Dive Brief:

• Vicebio, a London-based biotechnology startup, has raised $100 million in Series B financing to continue developing a technology it claims has the potential to produce potent vaccines that are easy to manufacture. 
• The Series B round announced Monday was led by new backer TCGX and involved Goldman Sachs Alternatives, Avoro Ventures and founding investor Medicxi, among others. The new funds will help advance a portfolio of vaccines for respiratory infections, led by a combination shot for respiratory syncytial virus and human metapneumovirus that recently began Phase 1 testing. 
• Vicebio says its technology, dubbed “molecular clamp,” has the ability to target viral proteins in their “prefusion” shape, before they’ve latched onto cells. In an interview with BioPharma Dive, CEO Emmanuel Hanon said this approach should lead to a bigger immune response and enables Vicebio to bypass a cumbersome part of the manufacturing process, making the startup’s shots potentially more cost-effective to produce. 

Dive Insight:

Despite the pullback in demand for COVID-19 vaccines, there remains substantial need for new weapons to combat respiratory infections. 

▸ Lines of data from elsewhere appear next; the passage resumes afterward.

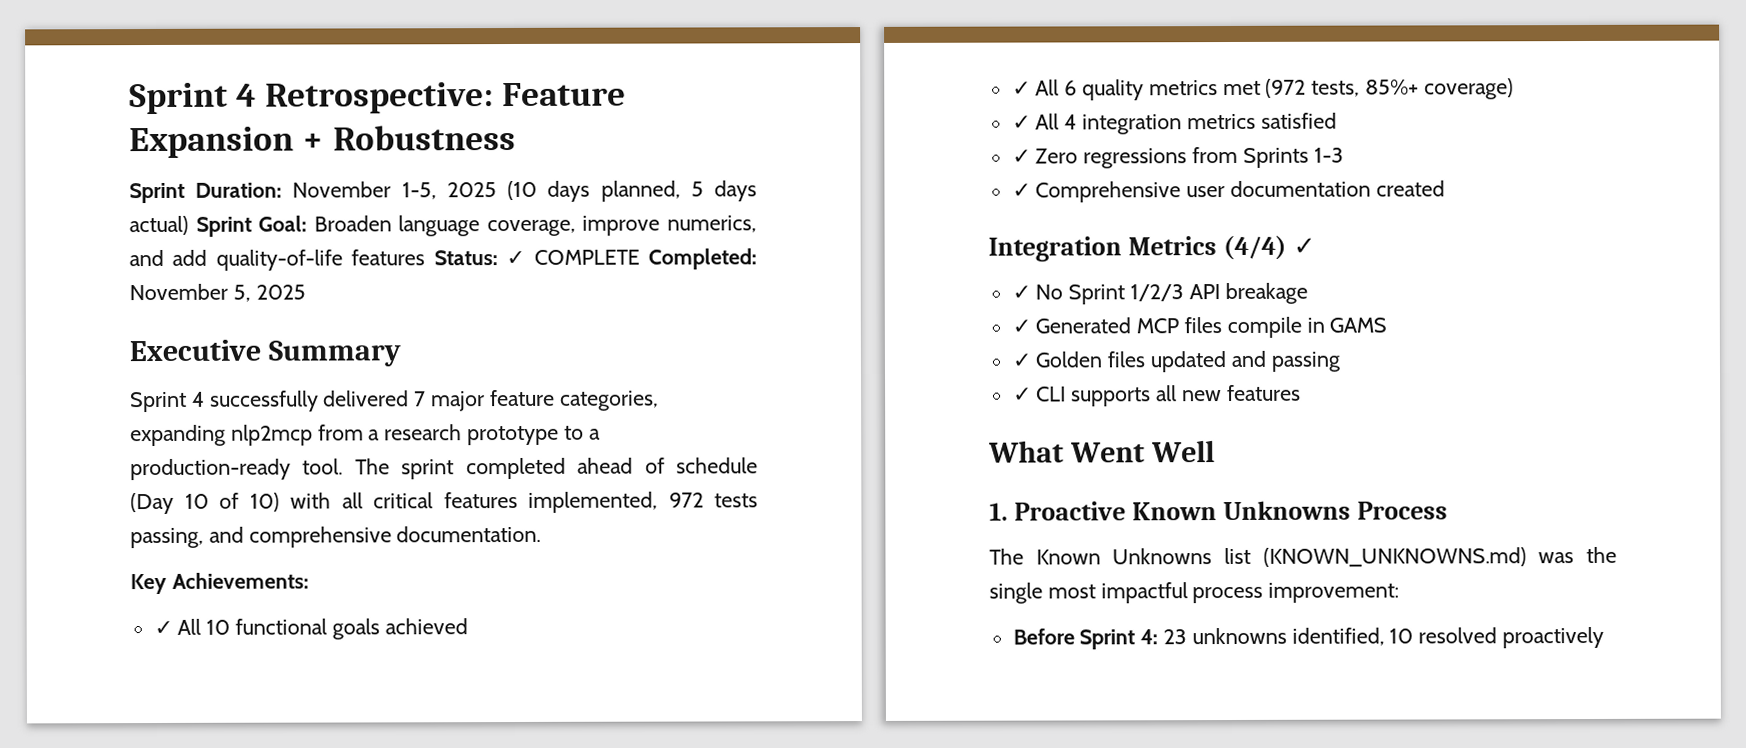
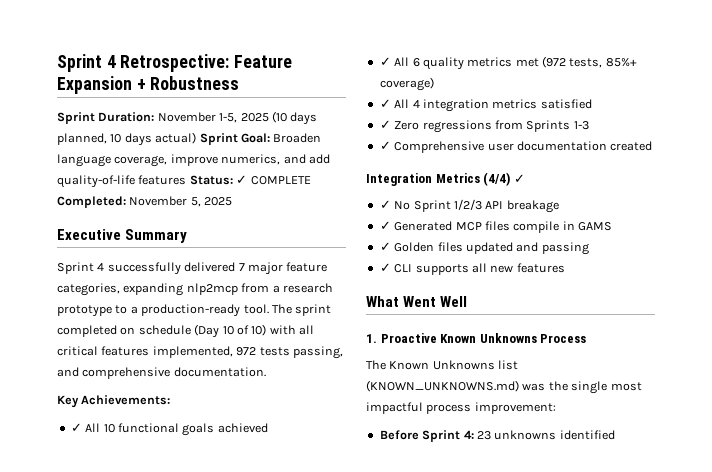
- Sprint Duration: November 1-5, 2025 (10 days planned, 5 days actual) Sprint Goal: Broaden language coverage, improve numerics, and add quality-of-life features Status: ✓ COMPLETE Completed: November 5, 2025
+ Sprint Duration: November 1-5, 2025 (10 days planned, 10 days actual) Sprint Goal: Broaden language coverage, improve numerics, and add quality-of-life features Status: ✓ COMPLETE Completed: November 5, 2025
- The sprint completed ahead of schedule (Day 10 of 10) with all critical features implemented, 972 tests passing, and comprehensive documentation.
+ The sprint completed on schedule (Day 10 of 10) with all critical features implemented, 972 tests passing, and comprehensive documentation.
- Before Sprint 4: 23 unknowns identified, 10 resolved proactively
+ Before Sprint 4: 23 unknowns identified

In the last year, for instance, GSK, Pfizer and more recently Moderna have all brought to market shots for RSV, a common virus that can cause serious illness in infants and the elderly. Large pharmaceutical companies are also investing heavily in vaccines that are meant to improve upon existing shots for influenza and pneumococcal disease. They see opportunities in combination vaccines, too, given the seasonal overlap of several lung infections.  

Vicebio believes its technology can tap into those opportunites, while addressing some of the weaknesses of available vaccines. The company is targeting a broad range of respiratory viruses, among them the parainfluenza and human metapneumoviruses viruses that don’t have available shots. It also claims it can develop an RSV shot with broader coverage than the marketed versions, while being available in a single, pre-filled syringe instead of multiple vials that must be reconstituted prior to administration. 

The goal is to develop “the most cost-effective vaccine, with the objective of getting preferential recommendations by public health authorities,” Hanon told BioPharma Dive. 

Research remains early, however. Its first prospect, dubbed VXB-241, won’t produce Phase 1 results until next year. The company will also use its funds to advance a trivalent vaccine targeting RSV, human metapneumovirus and parainfluenza virus 3 into clinical testing. Hanon did say, however, that because of lower production costs, the company can “spare a lot of capital money that is usually needed quite early in development.”

The current financing could get Vicebio to the precipice of Phase 3 testing, he said. 

TCGX managing partner Cariad Chester joined the company’s board in conjunction with the new round.  So have Goldman Sachs managing director Colin Walsh and Mark Chin, a partner at Avoro Ventures.